# WHAT YOU SHOULD DO
Word for word, write out the entries that follow, omitting all pictures.

BEGIN

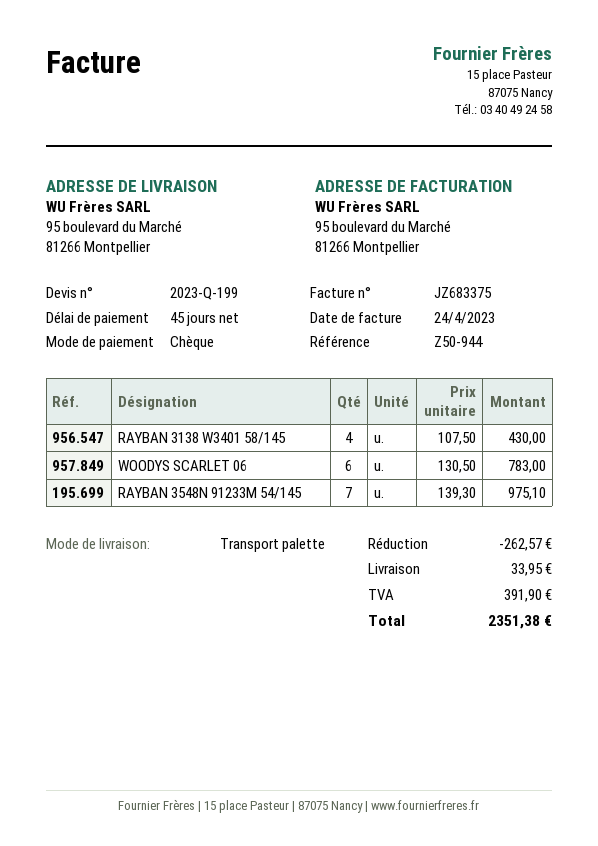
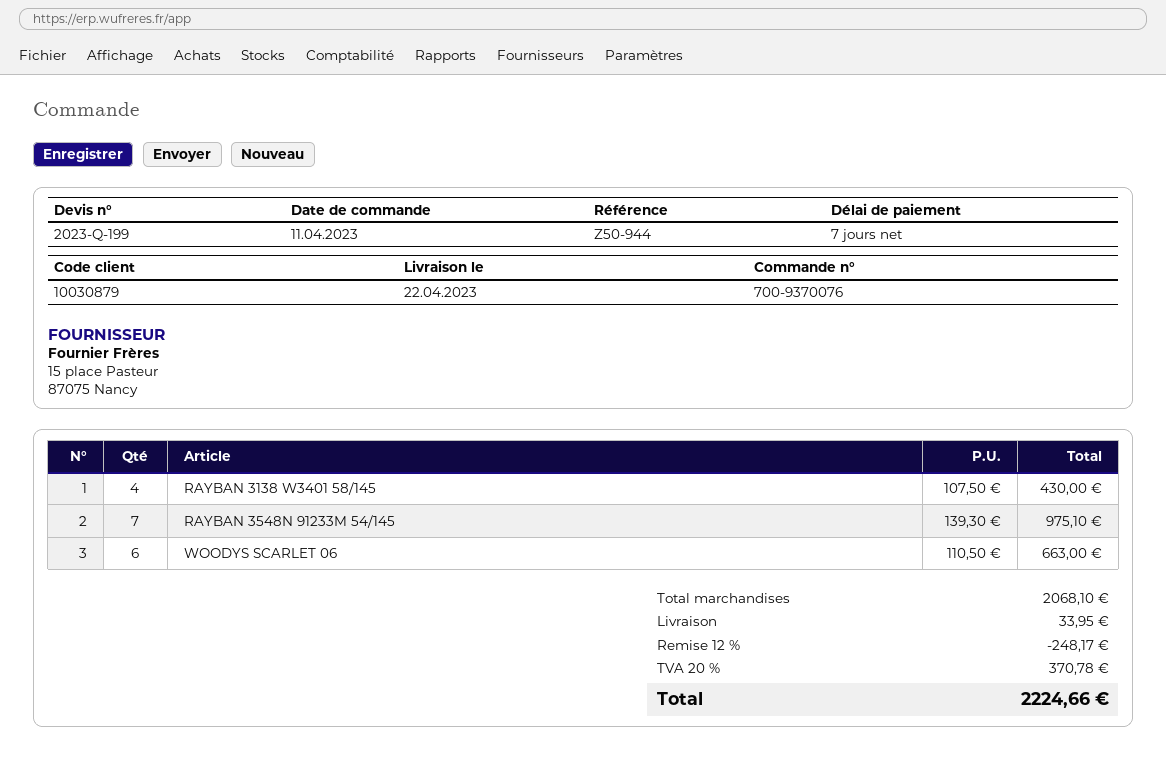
payment terms: 45 days -> 7 days
WOODYS SCARLET 06: 6 x 130.50 = 783.00 -> 6 x 110.50 = 663.00
discount: 262.57 -> 248.17
tax: 391.90 -> 370.78
total: 2351.38 -> 2224.66

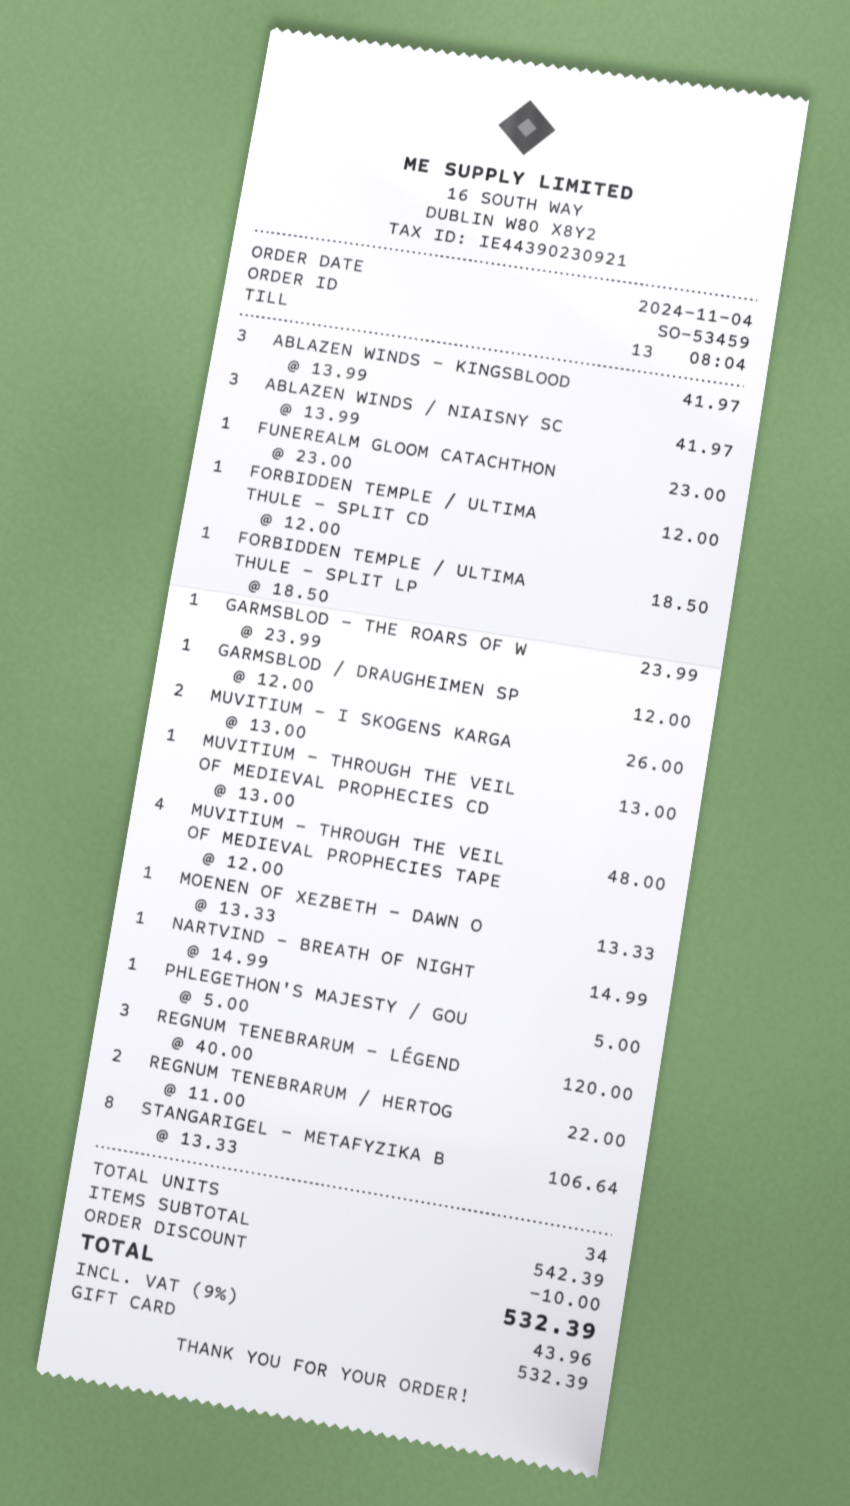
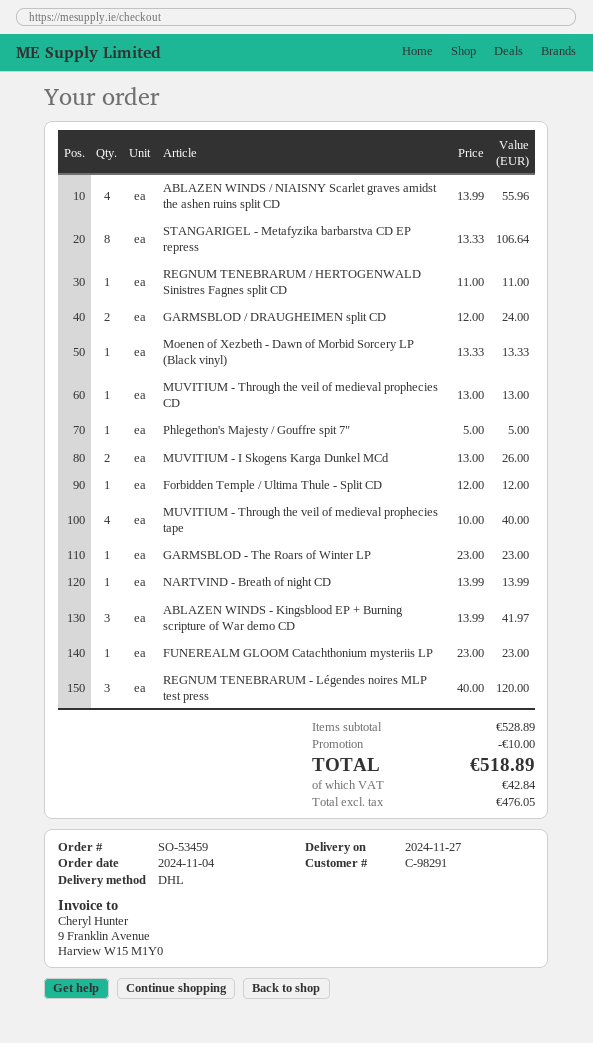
ABLAZEN WINDS / NIAISNY SC: 3 x 13.99 = 41.97 -> 4 x 13.99 = 55.96
FORBIDDEN TEMPLE / ULTIMA THULE - SPLIT LP: 1 x 18.50 = 18.50 -> none
GARMSBLOD - THE ROARS OF W: 1 x 23.99 = 23.99 -> 1 x 23.00 = 23.00
GARMSBLOD / DRAUGHEIMEN SP: 1 x 12.00 = 12.00 -> 2 x 12.00 = 24.00
MUVITIUM - THROUGH THE VEIL OF MEDIEVAL PROPHECIES TAPE: 4 x 12.00 = 48.00 -> 4 x 10.00 = 40.00
NARTVIND - BREATH OF NIGHT: 1 x 14.99 = 14.99 -> 1 x 13.99 = 13.99
REGNUM TENEBRARUM / HERTOG: 2 x 11.00 = 22.00 -> 1 x 11.00 = 11.00
subtotal: 542.39 -> 528.89
tax: 43.96 -> 42.84
total: 532.39 -> 518.89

END

# WRITTEN REPLY
payment terms: 45 days -> 7 days
WOODYS SCARLET 06: 6 x 130.50 = 783.00 -> 6 x 110.50 = 663.00
discount: 262.57 -> 248.17
tax: 391.90 -> 370.78
total: 2351.38 -> 2224.66

ABLAZEN WINDS / NIAISNY SC: 3 x 13.99 = 41.97 -> 4 x 13.99 = 55.96
FORBIDDEN TEMPLE / ULTIMA THULE - SPLIT LP: 1 x 18.50 = 18.50 -> none
GARMSBLOD - THE ROARS OF W: 1 x 23.99 = 23.99 -> 1 x 23.00 = 23.00
GARMSBLOD / DRAUGHEIMEN SP: 1 x 12.00 = 12.00 -> 2 x 12.00 = 24.00
MUVITIUM - THROUGH THE VEIL OF MEDIEVAL PROPHECIES TAPE: 4 x 12.00 = 48.00 -> 4 x 10.00 = 40.00
NARTVIND - BREATH OF NIGHT: 1 x 14.99 = 14.99 -> 1 x 13.99 = 13.99
REGNUM TENEBRARUM / HERTOG: 2 x 11.00 = 22.00 -> 1 x 11.00 = 11.00
subtotal: 542.39 -> 528.89
tax: 43.96 -> 42.84
total: 532.39 -> 518.89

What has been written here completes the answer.